(Data extracts Opens)

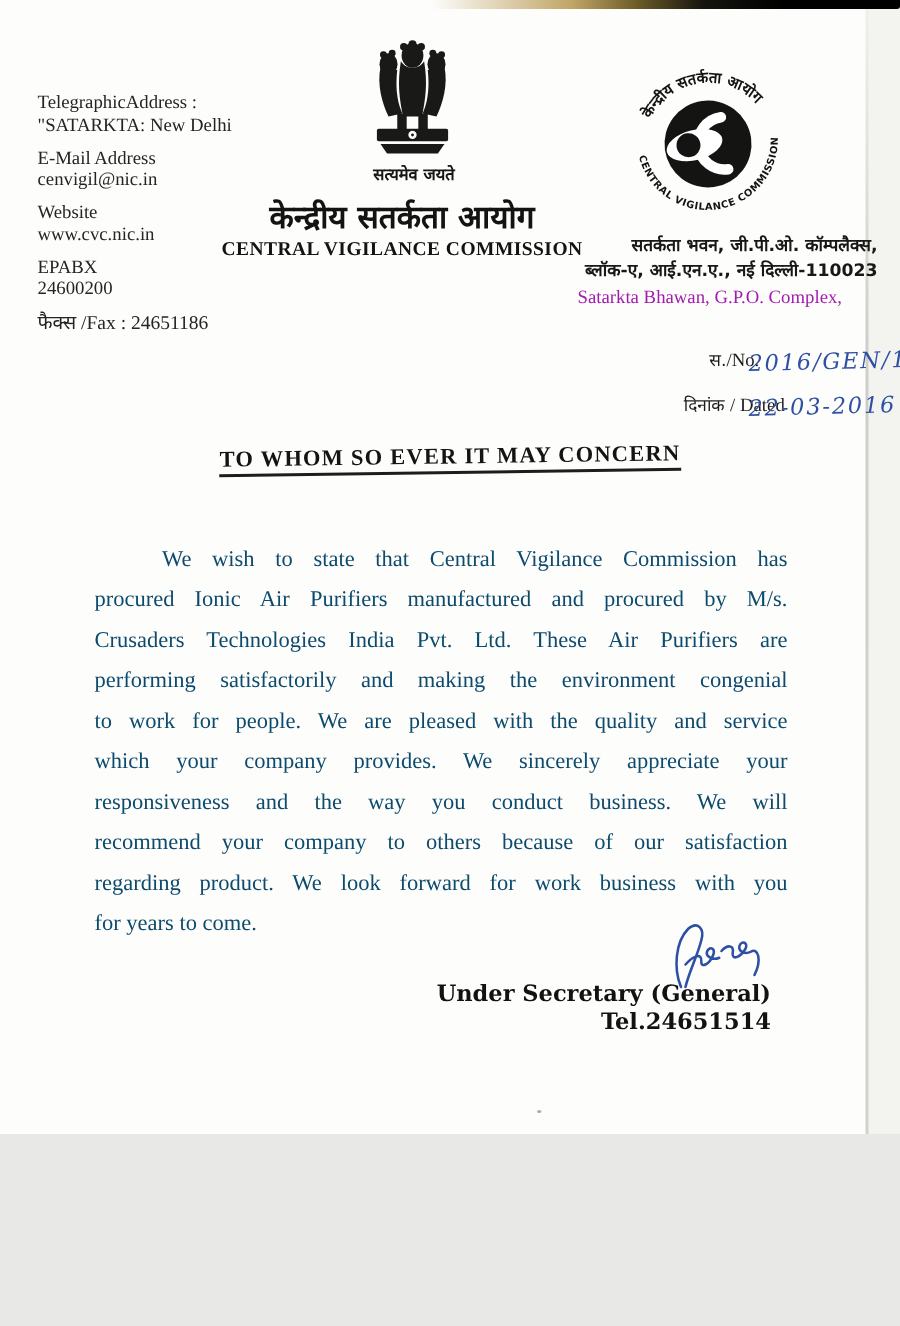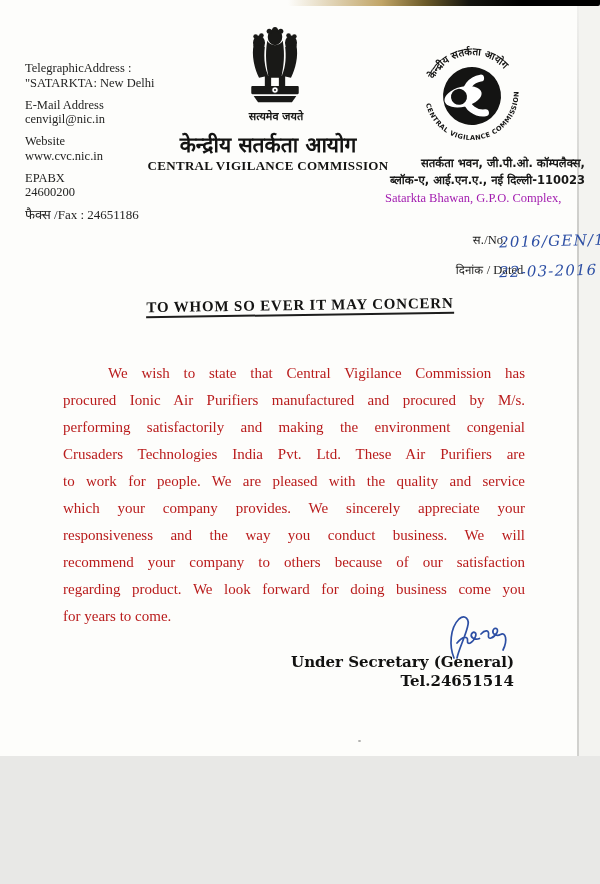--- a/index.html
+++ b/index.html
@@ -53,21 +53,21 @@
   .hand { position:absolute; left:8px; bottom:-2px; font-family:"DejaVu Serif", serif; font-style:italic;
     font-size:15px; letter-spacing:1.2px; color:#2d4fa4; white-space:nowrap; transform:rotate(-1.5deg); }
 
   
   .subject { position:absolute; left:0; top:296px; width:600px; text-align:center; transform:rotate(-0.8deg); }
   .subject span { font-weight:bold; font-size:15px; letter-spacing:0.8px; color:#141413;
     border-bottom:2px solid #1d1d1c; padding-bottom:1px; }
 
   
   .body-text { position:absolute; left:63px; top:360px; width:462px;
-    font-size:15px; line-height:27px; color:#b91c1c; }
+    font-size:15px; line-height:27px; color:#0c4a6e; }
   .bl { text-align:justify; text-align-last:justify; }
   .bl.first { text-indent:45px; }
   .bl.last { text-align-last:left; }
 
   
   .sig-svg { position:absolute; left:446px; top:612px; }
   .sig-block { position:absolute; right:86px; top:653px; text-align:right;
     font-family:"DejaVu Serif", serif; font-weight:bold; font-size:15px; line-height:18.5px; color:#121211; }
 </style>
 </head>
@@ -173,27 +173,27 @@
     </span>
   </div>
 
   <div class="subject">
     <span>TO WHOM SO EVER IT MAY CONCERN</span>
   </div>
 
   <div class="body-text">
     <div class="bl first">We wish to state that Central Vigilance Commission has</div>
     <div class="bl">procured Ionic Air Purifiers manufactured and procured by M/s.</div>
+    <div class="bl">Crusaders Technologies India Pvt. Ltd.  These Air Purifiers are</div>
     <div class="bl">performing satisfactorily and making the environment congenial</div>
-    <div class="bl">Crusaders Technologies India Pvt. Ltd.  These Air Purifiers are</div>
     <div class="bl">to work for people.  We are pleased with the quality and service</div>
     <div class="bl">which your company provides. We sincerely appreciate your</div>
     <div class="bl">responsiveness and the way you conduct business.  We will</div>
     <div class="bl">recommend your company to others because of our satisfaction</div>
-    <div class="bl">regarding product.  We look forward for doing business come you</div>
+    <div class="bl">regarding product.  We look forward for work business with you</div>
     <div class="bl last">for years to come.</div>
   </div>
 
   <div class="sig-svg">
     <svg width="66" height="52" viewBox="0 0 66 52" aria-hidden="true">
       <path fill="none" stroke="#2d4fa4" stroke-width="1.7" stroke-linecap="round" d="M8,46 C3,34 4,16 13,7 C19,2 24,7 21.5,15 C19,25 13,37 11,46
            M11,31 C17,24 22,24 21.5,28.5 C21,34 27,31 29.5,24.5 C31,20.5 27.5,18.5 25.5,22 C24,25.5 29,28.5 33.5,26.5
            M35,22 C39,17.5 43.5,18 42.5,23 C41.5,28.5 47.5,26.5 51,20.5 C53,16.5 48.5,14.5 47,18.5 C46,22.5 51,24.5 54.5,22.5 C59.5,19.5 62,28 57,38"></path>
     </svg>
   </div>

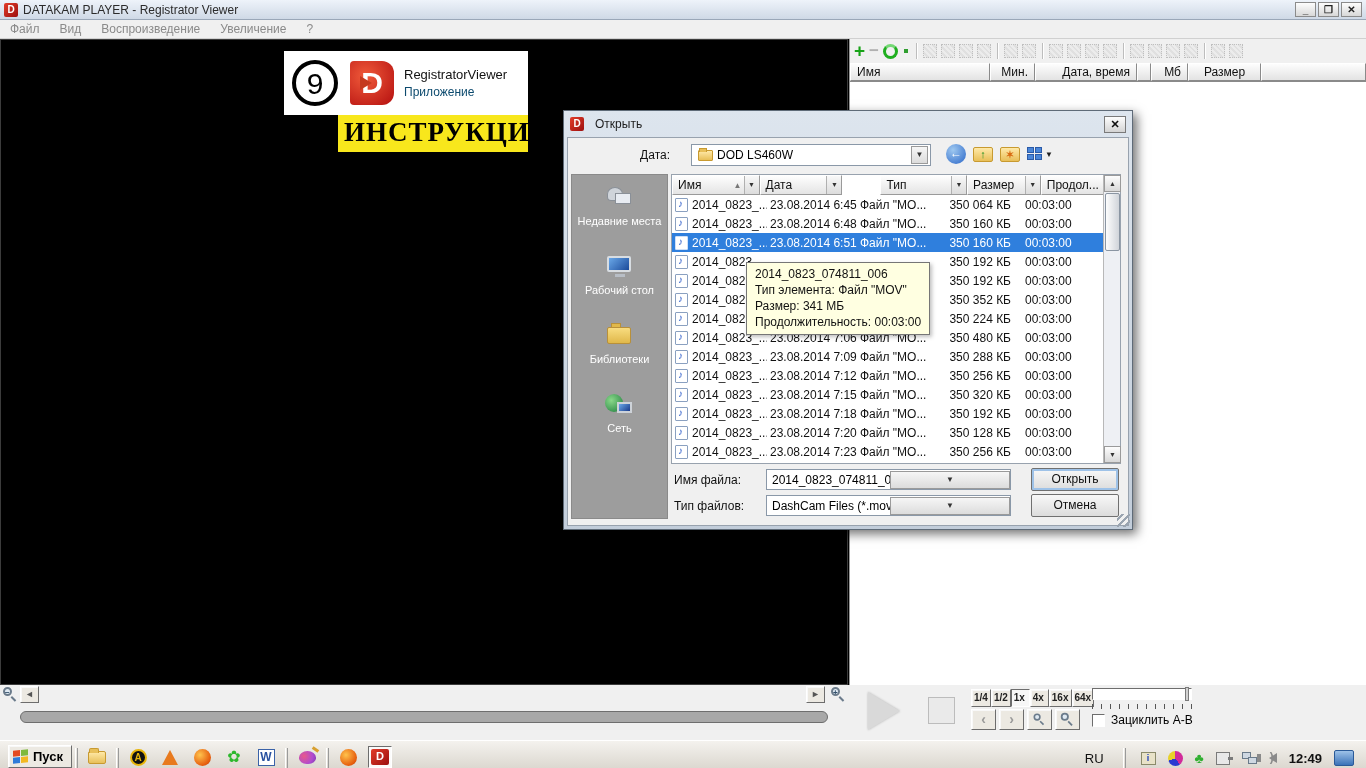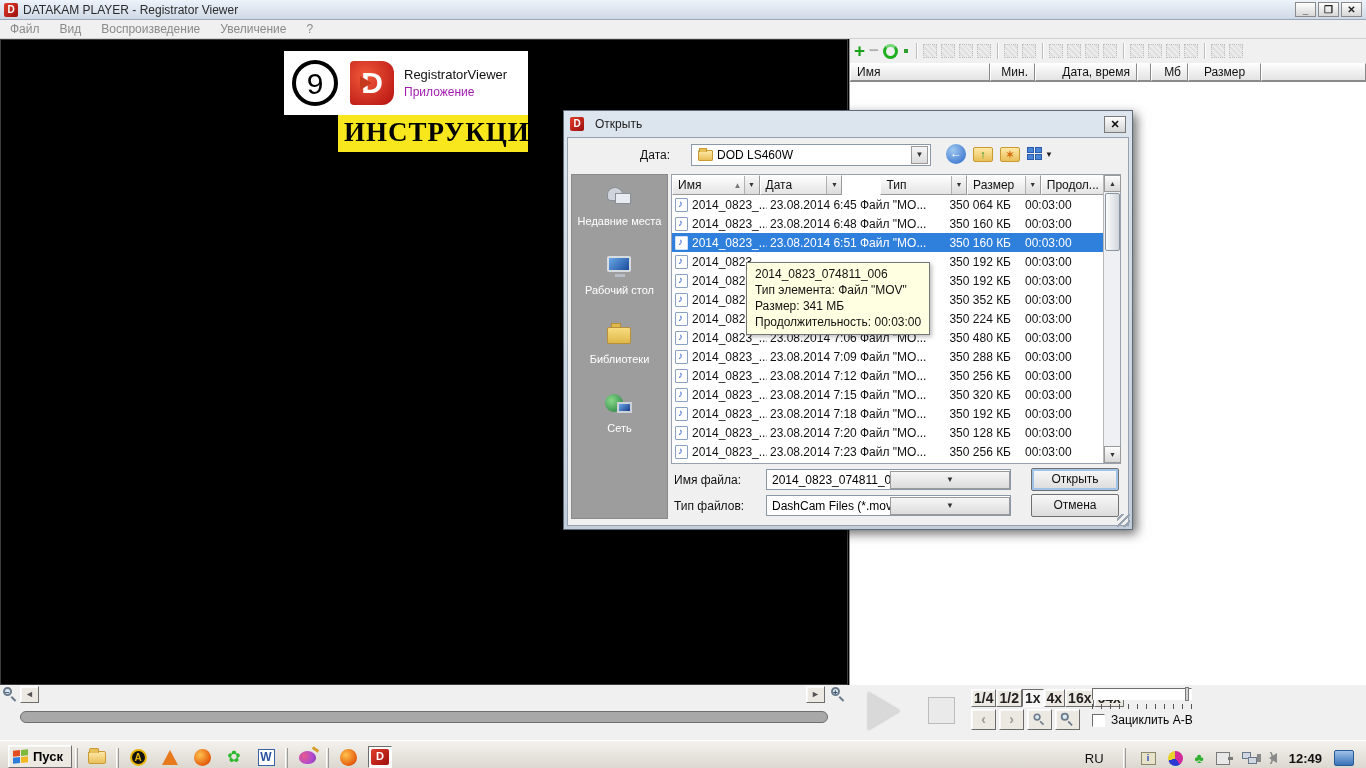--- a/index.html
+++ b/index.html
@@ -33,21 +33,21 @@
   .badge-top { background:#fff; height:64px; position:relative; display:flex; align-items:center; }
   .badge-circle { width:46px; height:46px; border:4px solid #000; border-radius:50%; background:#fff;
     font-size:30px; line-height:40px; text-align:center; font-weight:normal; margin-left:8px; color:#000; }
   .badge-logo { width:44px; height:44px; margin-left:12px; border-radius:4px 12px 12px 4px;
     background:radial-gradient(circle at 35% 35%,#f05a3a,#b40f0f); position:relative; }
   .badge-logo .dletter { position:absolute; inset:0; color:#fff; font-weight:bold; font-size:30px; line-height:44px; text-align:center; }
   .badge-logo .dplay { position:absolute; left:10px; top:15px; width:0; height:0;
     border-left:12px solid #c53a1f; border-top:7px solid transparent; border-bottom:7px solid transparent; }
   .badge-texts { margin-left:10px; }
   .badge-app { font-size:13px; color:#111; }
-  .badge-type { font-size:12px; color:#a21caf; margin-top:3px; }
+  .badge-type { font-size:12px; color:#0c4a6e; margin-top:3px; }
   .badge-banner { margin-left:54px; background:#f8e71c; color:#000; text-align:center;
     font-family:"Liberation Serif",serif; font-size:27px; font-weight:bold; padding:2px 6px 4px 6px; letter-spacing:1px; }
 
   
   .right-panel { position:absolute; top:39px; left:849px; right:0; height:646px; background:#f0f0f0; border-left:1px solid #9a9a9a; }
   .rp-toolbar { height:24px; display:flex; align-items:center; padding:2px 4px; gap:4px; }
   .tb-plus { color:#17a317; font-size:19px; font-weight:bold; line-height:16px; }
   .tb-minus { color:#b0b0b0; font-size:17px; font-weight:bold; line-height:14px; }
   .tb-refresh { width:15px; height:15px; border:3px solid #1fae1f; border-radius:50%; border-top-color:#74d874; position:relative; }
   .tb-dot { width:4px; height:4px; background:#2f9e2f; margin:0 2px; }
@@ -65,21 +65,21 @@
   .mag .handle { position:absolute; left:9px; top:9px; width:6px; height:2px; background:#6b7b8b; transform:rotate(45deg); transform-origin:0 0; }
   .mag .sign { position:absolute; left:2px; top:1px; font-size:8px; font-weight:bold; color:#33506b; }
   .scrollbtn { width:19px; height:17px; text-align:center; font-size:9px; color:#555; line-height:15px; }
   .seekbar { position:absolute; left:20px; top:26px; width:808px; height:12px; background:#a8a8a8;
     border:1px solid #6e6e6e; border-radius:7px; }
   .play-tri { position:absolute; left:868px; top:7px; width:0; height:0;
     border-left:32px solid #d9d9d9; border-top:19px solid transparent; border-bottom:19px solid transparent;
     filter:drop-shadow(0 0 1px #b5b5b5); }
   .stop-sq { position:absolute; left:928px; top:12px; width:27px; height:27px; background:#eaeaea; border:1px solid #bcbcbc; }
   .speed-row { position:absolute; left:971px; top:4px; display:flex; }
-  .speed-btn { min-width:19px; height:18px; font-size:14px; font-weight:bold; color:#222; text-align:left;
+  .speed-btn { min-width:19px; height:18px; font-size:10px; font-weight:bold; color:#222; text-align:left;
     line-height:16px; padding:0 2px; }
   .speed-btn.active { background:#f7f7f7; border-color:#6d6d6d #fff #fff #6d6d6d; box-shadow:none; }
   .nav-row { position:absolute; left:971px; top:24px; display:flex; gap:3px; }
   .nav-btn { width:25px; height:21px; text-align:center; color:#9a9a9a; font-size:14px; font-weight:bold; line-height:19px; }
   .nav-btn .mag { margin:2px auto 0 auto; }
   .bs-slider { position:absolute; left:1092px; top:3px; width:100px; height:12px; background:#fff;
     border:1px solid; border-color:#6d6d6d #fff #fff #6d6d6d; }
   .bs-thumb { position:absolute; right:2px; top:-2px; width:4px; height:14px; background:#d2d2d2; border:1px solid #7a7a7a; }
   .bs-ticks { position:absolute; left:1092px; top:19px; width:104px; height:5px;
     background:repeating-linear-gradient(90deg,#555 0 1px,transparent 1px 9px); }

(Data extracts Closes)

The task
Reproduce every line above word for word; no images.

Task result
--- a/index.html
+++ b/index.html
@@ -53,21 +53,21 @@
   .hand { position:absolute; left:8px; bottom:-2px; font-family:"DejaVu Serif", serif; font-style:italic;
     font-size:15px; letter-spacing:1.2px; color:#2d4fa4; white-space:nowrap; transform:rotate(-1.5deg); }
 
   
   .subject { position:absolute; left:0; top:296px; width:600px; text-align:center; transform:rotate(-0.8deg); }
   .subject span { font-weight:bold; font-size:15px; letter-spacing:0.8px; color:#141413;
     border-bottom:2px solid #1d1d1c; padding-bottom:1px; }
 
   
   .body-text { position:absolute; left:63px; top:360px; width:462px;
-    font-size:15px; line-height:27px; color:#b91c1c; }
+    font-size:15px; line-height:27px; color:#0c4a6e; }
   .bl { text-align:justify; text-align-last:justify; }
   .bl.first { text-indent:45px; }
   .bl.last { text-align-last:left; }
 
   
   .sig-svg { position:absolute; left:446px; top:612px; }
   .sig-block { position:absolute; right:86px; top:653px; text-align:right;
     font-family:"DejaVu Serif", serif; font-weight:bold; font-size:15px; line-height:18.5px; color:#121211; }
 </style>
 </head>
@@ -173,27 +173,27 @@
     </span>
   </div>
 
   <div class="subject">
     <span>TO WHOM SO EVER IT MAY CONCERN</span>
   </div>
 
   <div class="body-text">
     <div class="bl first">We wish to state that Central Vigilance Commission has</div>
     <div class="bl">procured Ionic Air Purifiers manufactured and procured by M/s.</div>
+    <div class="bl">Crusaders Technologies India Pvt. Ltd.  These Air Purifiers are</div>
     <div class="bl">performing satisfactorily and making the environment congenial</div>
-    <div class="bl">Crusaders Technologies India Pvt. Ltd.  These Air Purifiers are</div>
     <div class="bl">to work for people.  We are pleased with the quality and service</div>
     <div class="bl">which your company provides. We sincerely appreciate your</div>
     <div class="bl">responsiveness and the way you conduct business.  We will</div>
     <div class="bl">recommend your company to others because of our satisfaction</div>
-    <div class="bl">regarding product.  We look forward for doing business come you</div>
+    <div class="bl">regarding product.  We look forward for work business with you</div>
     <div class="bl last">for years to come.</div>
   </div>
 
   <div class="sig-svg">
     <svg width="66" height="52" viewBox="0 0 66 52" aria-hidden="true">
       <path fill="none" stroke="#2d4fa4" stroke-width="1.7" stroke-linecap="round" d="M8,46 C3,34 4,16 13,7 C19,2 24,7 21.5,15 C19,25 13,37 11,46
            M11,31 C17,24 22,24 21.5,28.5 C21,34 27,31 29.5,24.5 C31,20.5 27.5,18.5 25.5,22 C24,25.5 29,28.5 33.5,26.5
            M35,22 C39,17.5 43.5,18 42.5,23 C41.5,28.5 47.5,26.5 51,20.5 C53,16.5 48.5,14.5 47,18.5 C46,22.5 51,24.5 54.5,22.5 C59.5,19.5 62,28 57,38"></path>
     </svg>
   </div>

--- a/index.html
+++ b/index.html
@@ -33,21 +33,21 @@
   .badge-top { background:#fff; height:64px; position:relative; display:flex; align-items:center; }
   .badge-circle { width:46px; height:46px; border:4px solid #000; border-radius:50%; background:#fff;
     font-size:30px; line-height:40px; text-align:center; font-weight:normal; margin-left:8px; color:#000; }
   .badge-logo { width:44px; height:44px; margin-left:12px; border-radius:4px 12px 12px 4px;
     background:radial-gradient(circle at 35% 35%,#f05a3a,#b40f0f); position:relative; }
   .badge-logo .dletter { position:absolute; inset:0; color:#fff; font-weight:bold; font-size:30px; line-height:44px; text-align:center; }
   .badge-logo .dplay { position:absolute; left:10px; top:15px; width:0; height:0;
     border-left:12px solid #c53a1f; border-top:7px solid transparent; border-bottom:7px solid transparent; }
   .badge-texts { margin-left:10px; }
   .badge-app { font-size:13px; color:#111; }
-  .badge-type { font-size:12px; color:#a21caf; margin-top:3px; }
+  .badge-type { font-size:12px; color:#0c4a6e; margin-top:3px; }
   .badge-banner { margin-left:54px; background:#f8e71c; color:#000; text-align:center;
     font-family:"Liberation Serif",serif; font-size:27px; font-weight:bold; padding:2px 6px 4px 6px; letter-spacing:1px; }
 
   
   .right-panel { position:absolute; top:39px; left:849px; right:0; height:646px; background:#f0f0f0; border-left:1px solid #9a9a9a; }
   .rp-toolbar { height:24px; display:flex; align-items:center; padding:2px 4px; gap:4px; }
   .tb-plus { color:#17a317; font-size:19px; font-weight:bold; line-height:16px; }
   .tb-minus { color:#b0b0b0; font-size:17px; font-weight:bold; line-height:14px; }
   .tb-refresh { width:15px; height:15px; border:3px solid #1fae1f; border-radius:50%; border-top-color:#74d874; position:relative; }
   .tb-dot { width:4px; height:4px; background:#2f9e2f; margin:0 2px; }
@@ -65,21 +65,21 @@
   .mag .handle { position:absolute; left:9px; top:9px; width:6px; height:2px; background:#6b7b8b; transform:rotate(45deg); transform-origin:0 0; }
   .mag .sign { position:absolute; left:2px; top:1px; font-size:8px; font-weight:bold; color:#33506b; }
   .scrollbtn { width:19px; height:17px; text-align:center; font-size:9px; color:#555; line-height:15px; }
   .seekbar { position:absolute; left:20px; top:26px; width:808px; height:12px; background:#a8a8a8;
     border:1px solid #6e6e6e; border-radius:7px; }
   .play-tri { position:absolute; left:868px; top:7px; width:0; height:0;
     border-left:32px solid #d9d9d9; border-top:19px solid transparent; border-bottom:19px solid transparent;
     filter:drop-shadow(0 0 1px #b5b5b5); }
   .stop-sq { position:absolute; left:928px; top:12px; width:27px; height:27px; background:#eaeaea; border:1px solid #bcbcbc; }
   .speed-row { position:absolute; left:971px; top:4px; display:flex; }
-  .speed-btn { min-width:19px; height:18px; font-size:14px; font-weight:bold; color:#222; text-align:left;
+  .speed-btn { min-width:19px; height:18px; font-size:10px; font-weight:bold; color:#222; text-align:left;
     line-height:16px; padding:0 2px; }
   .speed-btn.active { background:#f7f7f7; border-color:#6d6d6d #fff #fff #6d6d6d; box-shadow:none; }
   .nav-row { position:absolute; left:971px; top:24px; display:flex; gap:3px; }
   .nav-btn { width:25px; height:21px; text-align:center; color:#9a9a9a; font-size:14px; font-weight:bold; line-height:19px; }
   .nav-btn .mag { margin:2px auto 0 auto; }
   .bs-slider { position:absolute; left:1092px; top:3px; width:100px; height:12px; background:#fff;
     border:1px solid; border-color:#6d6d6d #fff #fff #6d6d6d; }
   .bs-thumb { position:absolute; right:2px; top:-2px; width:4px; height:14px; background:#d2d2d2; border:1px solid #7a7a7a; }
   .bs-ticks { position:absolute; left:1092px; top:19px; width:104px; height:5px;
     background:repeating-linear-gradient(90deg,#555 0 1px,transparent 1px 9px); }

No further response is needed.